The patients who decide what makes a good doctorBMJ 2018; 361 doi: https://doi.org/10.1136/bmj.k1829 (Published 27 April 2018) Cite this as: BMJ 2018;361:k1829
Opinion: The patient’s role in medical education extends well beyond being “clinical material”
All rapid responses
I am usually pleased to see an additional marker in my OSCE stations. It may allow my marks to be more objectively scored, rather than solely based on one single marker’s assessment. However, I am concerned to hear how this article justifies the reasons to have patients as markers.<1> For instance, the article states, “Once you start to think about who the healthcare system is for, it is obvious that it is the patients who should be deciding what the standard for doctors should be.” Would this approach make our future clinicians focus on customer satisfaction more than clinical judgment? A recent BMJ article discussed problems of customer expectation in clinical settings, such as a clinician being called "rubbish" for refusing to prescribe antibiotics.<2, 3> Similarly, the BMJ reported a hospital granting the parents of a child patient’s request to have care delivered only by a white doctor.<4> If we do not have clear regulations on how patients mark the students, I am afraid OSCEs can become a popularity contest, rather than a fair evaluation of future clinicians.
The article claims that medical education is moving to the next level by having patient involvement. <1> However, the article seems to ignore the fact that many clinicians have also been patients, who have encountered GPs, nurses, and pharmacists when they are ill. Clinicians can also evaluate who are good communicators to patients. In addition, professional organisations regulate clinicians and would not allow unprofessional behaviour during their OSCE markings. I welcome the idea of having patients to be additional markers in OSCE, but would like to see more elaboration on how patient tutors are regulated on their responsibility and accountability to be markers.
1. Wilkinson E. The patients who decide what makes a good doctor. BMJ. 2018;361:k1829.
2. Rosen R. Professional judgment v customer expectations. BMJ. 2018;360:k1366.
3. Is the customer always right? London, UK: BMJ; 2018 Apr 7; cited [May 2, 2018]. Available from: https://www.bmj.com/content/360/bmj.k1366/rr-0.
4. Moghal N. Allowing patients to choose the ethnicity of attending doctors is institutional racism. BMJ. 2014;348:g265.
Competing interests: I have been paid for working as a physician and pharmacist, but not writing this letter.
As a current UK medical student undertaking regular academic assessments such as the objective structured clinical examinations (OSCEs) I understand the importance of patients being involved with the marking. Throughout my training, I am taught about good communication skills in listening and responding to a patient's concerns. Hence, it is reasonable to appreciate that patients or simulated patients in OSCE stations have a role in our overall mark.

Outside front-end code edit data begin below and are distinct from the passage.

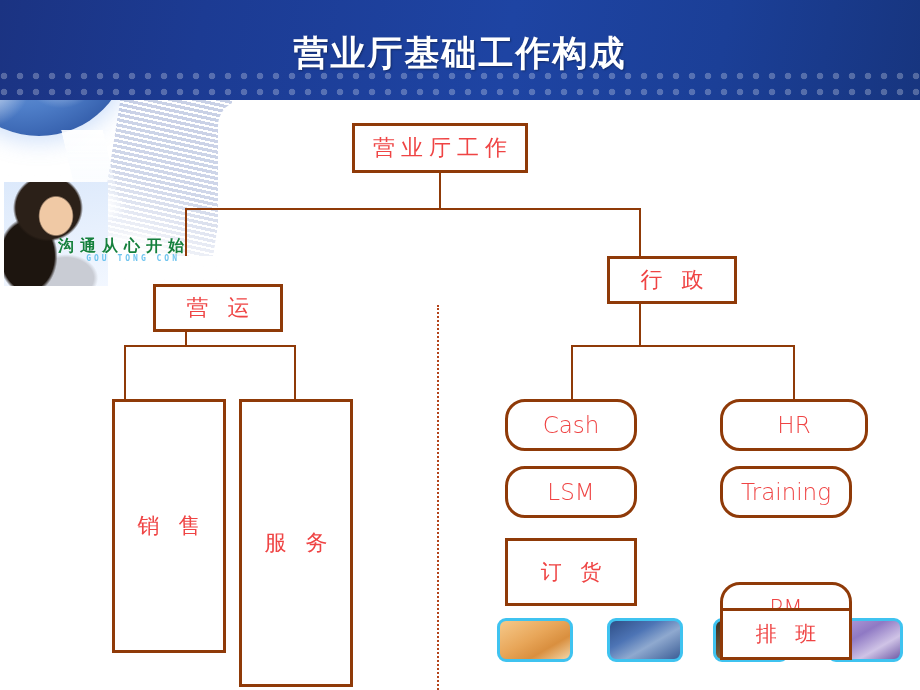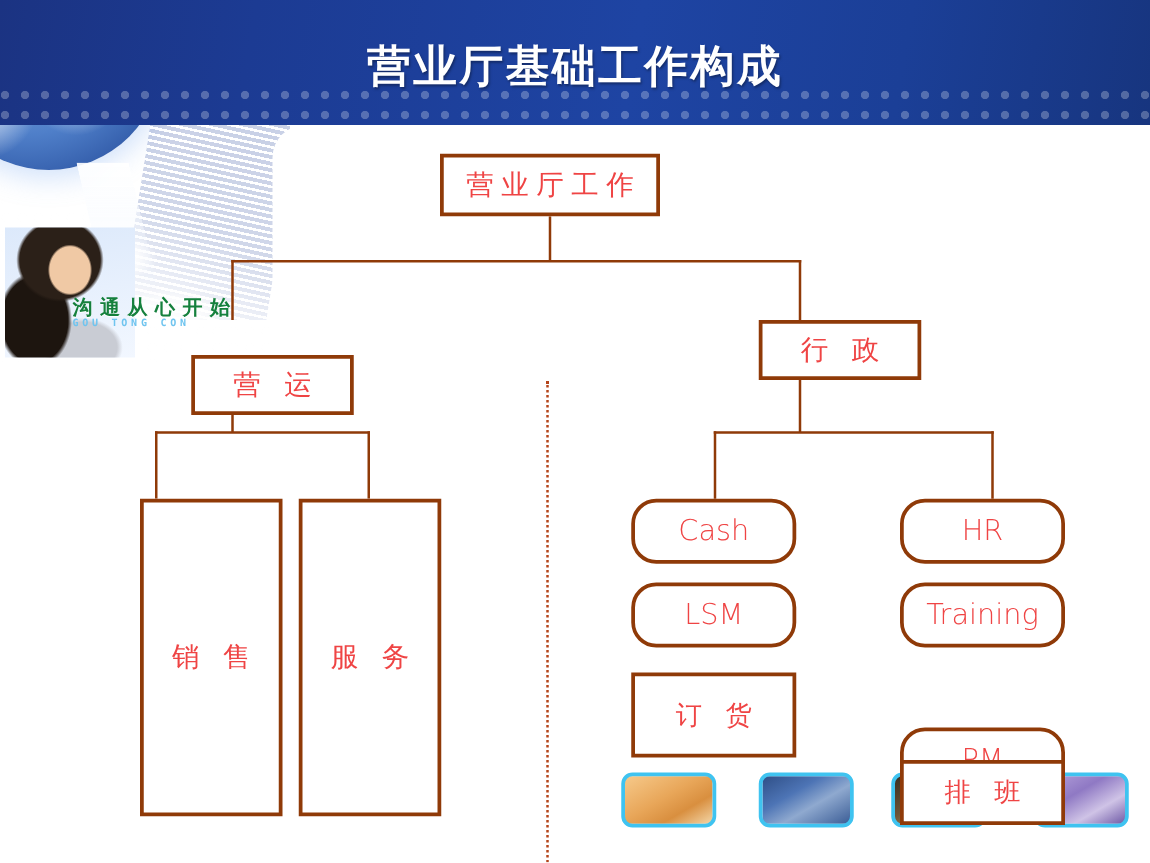--- a/index.html
+++ b/index.html
@@ -91,7 +91,7 @@
   .slogan-sub{
     position:absolute;left:58px;top:254px;width:122px;height:14px;overflow:hidden;
     color:#6fc4ef;font-weight:bold;font-size:8px;letter-spacing:3px;
-    font-family:"DejaVu Sans Mono",monospace;white-space:nowrap;
+    font-family:"DejaVu Sans Mono",monospace;white-space:nowrap;text-align:right;
   }
 
   

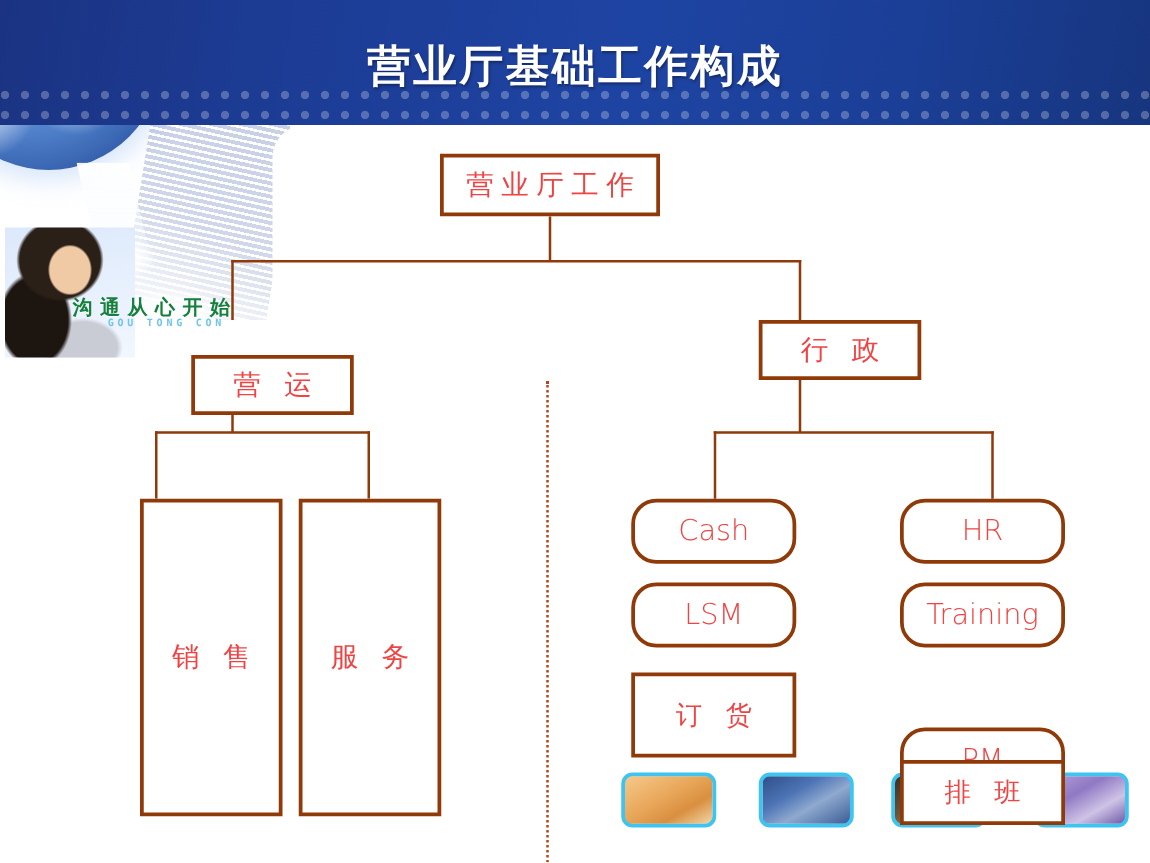--- a/index.html
+++ b/index.html
@@ -209,7 +209,7 @@
   <div class="node en" style="left:505px;top:466px;width:132px;height:52px;">LSM</div>
   <div class="node cn" style="left:505px;top:538px;width:132px;height:68px;">订 货</div>
 
-  <div class="node en" style="left:720px;top:399px;width:132px;height:52px;">HR</div>
+  <div class="node en" style="left:720px;top:399px;width:148px;height:52px;">HR</div>
   <div class="node en" style="left:720px;top:466px;width:132px;height:52px;">Training</div>
   <div class="node en" style="left:720px;top:538px;width:132px;height:52px;margin-top:44px;">PM</div>
   <div class="node cn" style="left:720px;top:608px;width:132px;height:52px;">排 班</div>

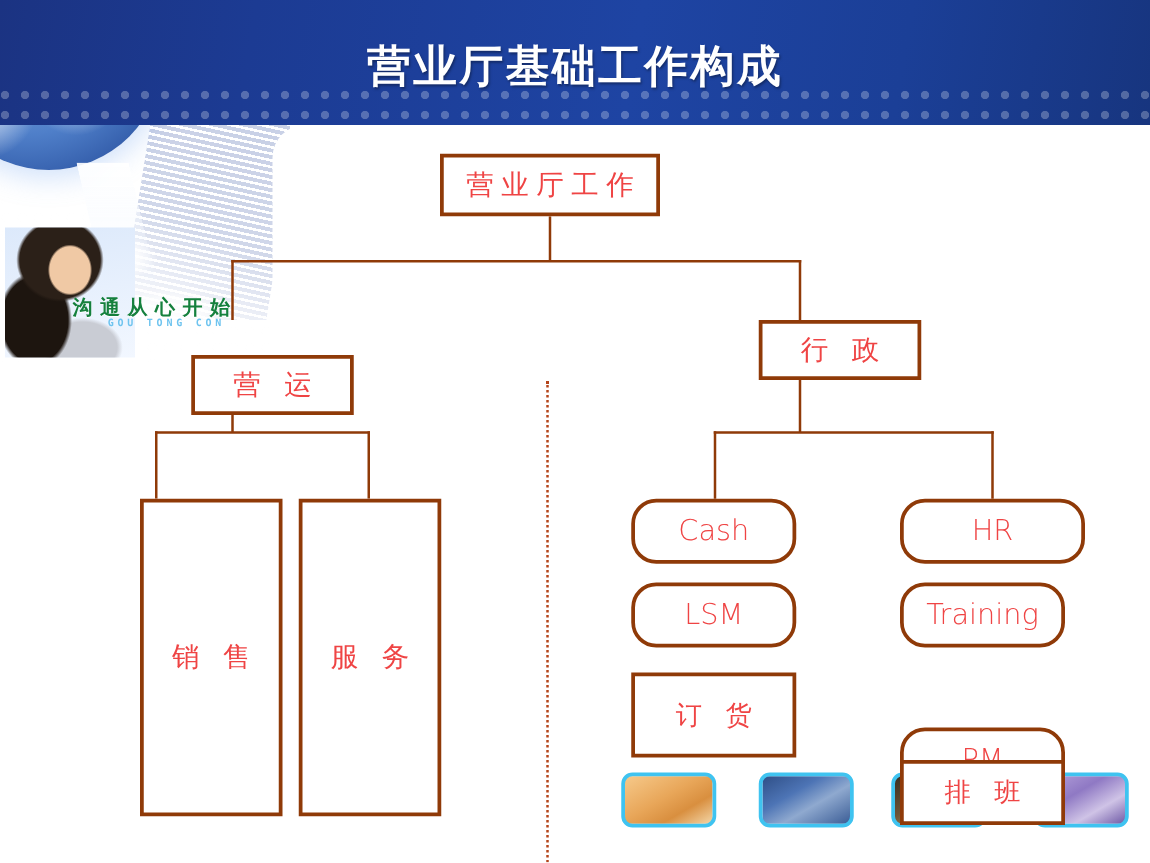--- a/index.html
+++ b/index.html
@@ -203,7 +203,7 @@
 
   <div class="node cn big" style="left:88px;top:399px;width:114px;height:254px;margin-left:24px;">销 售</div>
 
-  <div class="node cn big" style="left:239px;top:399px;width:114px;height:254px;">服 务</div>
+  <div class="node cn big" style="left:239px;top:399px;width:114px;height:288px;">服 务</div>
 
   <div class="node en" style="left:505px;top:399px;width:132px;height:52px;">Cash</div>
   <div class="node en" style="left:505px;top:466px;width:132px;height:52px;">LSM</div>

Consequently, I am not surprised at this practice being implemented at multiple medical schools across the country. It was interesting to read about the advancement of patients influencing curriculum and assessments at the university of Oxford, with a 50/50 mark scheme between clinician managers and patients (1). The example with a patient noticing the doctor grinning during the consultation demonstrates an aspect which a clinical examiner may not identify. However, I would argue that a 50/50 mark scheme may have a negative effect on future doctors. For example, a doctor may impress the patient yet be a cause of decreased patient safety due to significant gaps in clinical knowledge that are masked by exceptional communication skills.
As a medical student, it is not difficult to notice the difference in medical practice between older experienced consultants and newly qualified doctors. The understanding of patients as more than just a hospital number or a diagnosis empowers them and allows doctors to treat them in a holistic manner. This is extremely important in an age where patients are becoming more educated with the easy access of informational technologies.
My training has taught me to listen and respect periods of silences with patients, whilst addressing their concerns in addition to applying good clinical knowledge to find solutions to their problems. It is for this reason that I believe involving patients in medical education and assessments will lead to the development of the ideal doctor.
The future of medical practice is most definitely shifting towards an open consultation where the patient's views should be understood and appreciated rather than a one sided conversation with the doctor dominating. Indeed, a good doctor is one who has competent clinical knowledge and impressive communication skills, not the bad doctor who is only experienced in one aspect either knowledge or communication.
1. Wilkinson E. The patients who decide what makes a good doctor. BMJ. 2018;:k1829.